Interface disorder in AlAs/(Al)GaAs Bragg reflectors

We have investigated the structural properties of Bragg reflectors grown by molecular beam epitaxy. The reflectors consist of quarter‐wavelength stacks of AlAs/ AlxGa1−xAs. We find a strong dependence of the interface quality on the substrate growth temperature, the Al composition in the ternary alloy, and the presence of impurities in AlAs. We have classified the interface disorder into two categories: interface roughness and structural waviness. We ascribe interface roughness to the segregation of oxygen during AlAs growth. The structural waviness originates from differing surface migration kinetics of Al and Ga which results in phase separation during growth of AlGaAs.
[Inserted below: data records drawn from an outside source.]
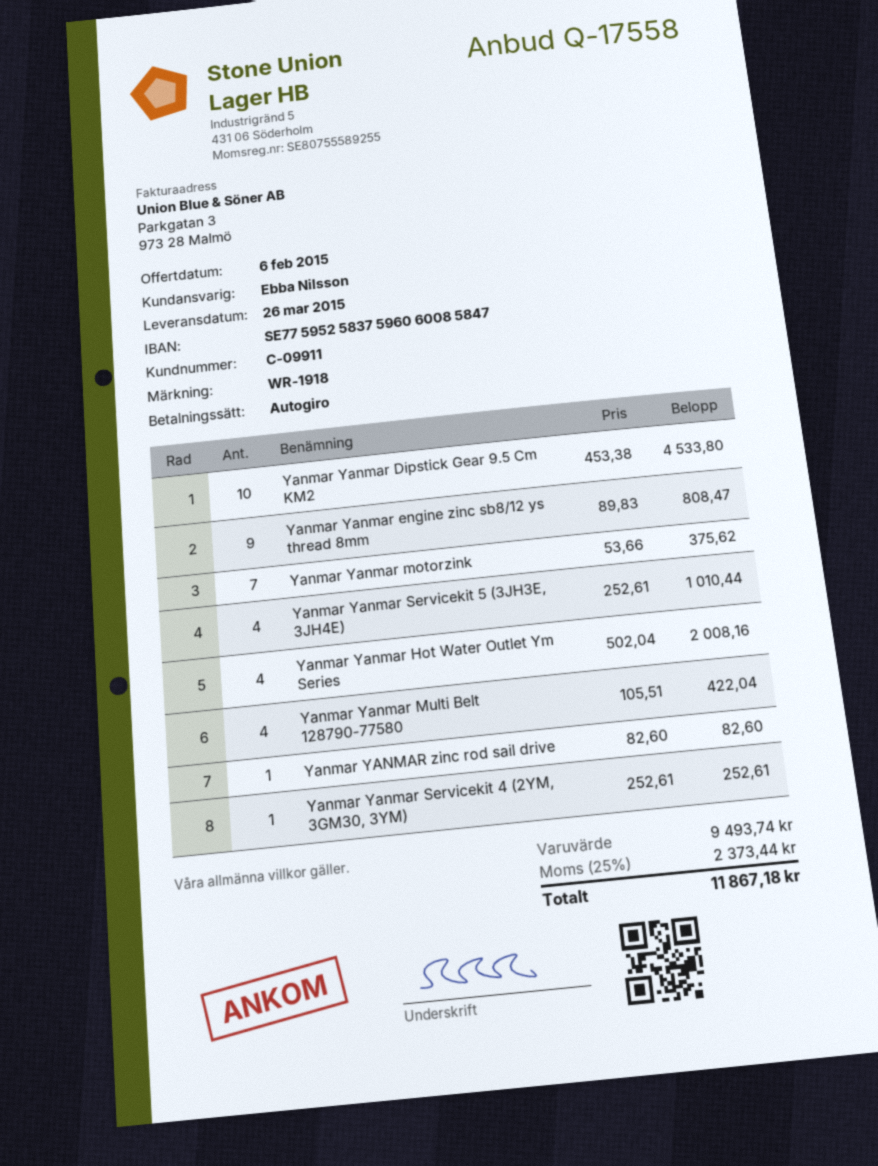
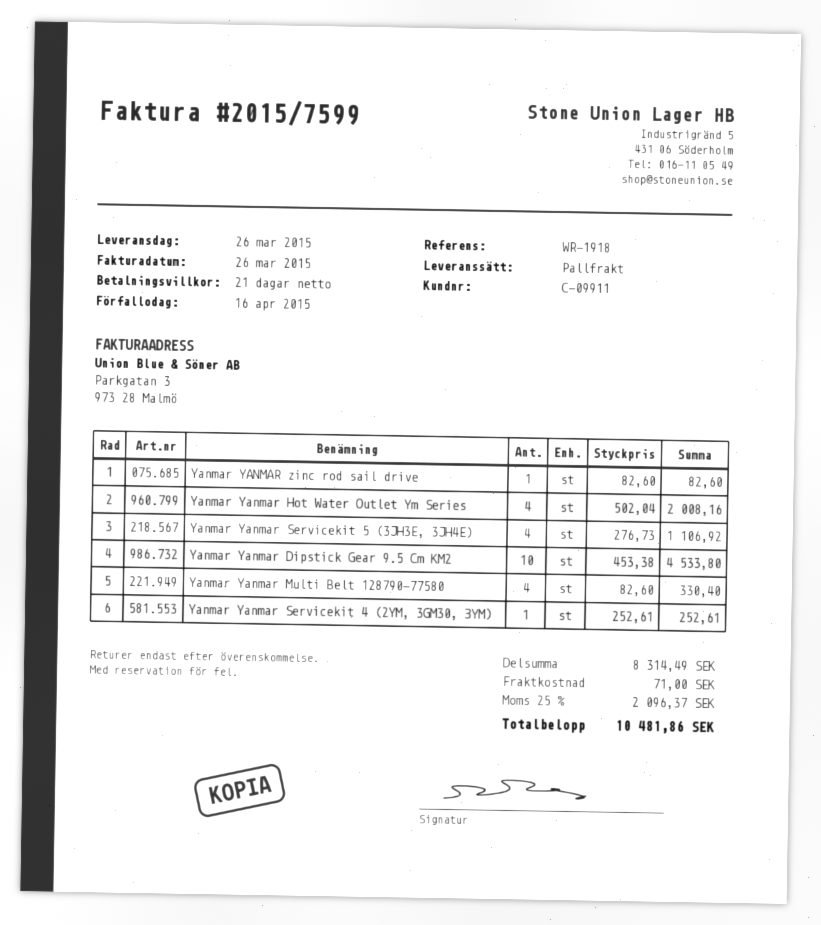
Yanmar Yanmar engine zinc sb8/12 ys thread 8mm: 9 x 89.83 = 808.47 -> none
Yanmar Yanmar motorzink: 7 x 53.66 = 375.62 -> none
Yanmar Yanmar Servicekit 5 (3JH3E, 3JH4E): 4 x 252.61 = 1010.44 -> 4 x 276.73 = 1106.92
Yanmar Yanmar Multi Belt 128790-77580: 4 x 105.51 = 422.04 -> 4 x 82.60 = 330.40
subtotal: 9493.74 -> 8314.49
shipping: none -> 71.00
tax: 25% = 2373.44 -> 25% = 2096.37
total: 11867.18 -> 10481.86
Progress and properties of high-power coherent vertical-cavity surface-emitting laser arrays

We discuss the potential of using coherently-coupled vertical cavity surface emitting laser arrays as high-intensity light sources. In particular, the design and performance of a novel two-dimensional phase-coupled grid Contact vertical cavity Surface Emitting Laser Array (C- SELA) is reported. We discuss the optical properties of the C-SELA; in addition to the usual out-of-phase array mode, we demonstrate in-phase SELA coupling. We introduce a simple physical model to describe our experimental results. Over 1.2 Watt optical power emission is obtained at room temperature from an electrically-excited 10 X 10 C-SELA. This laser array exhibited a low threshold current density of only 600 Amps/cm2 and over 60% single-ended differential quantum efficiency.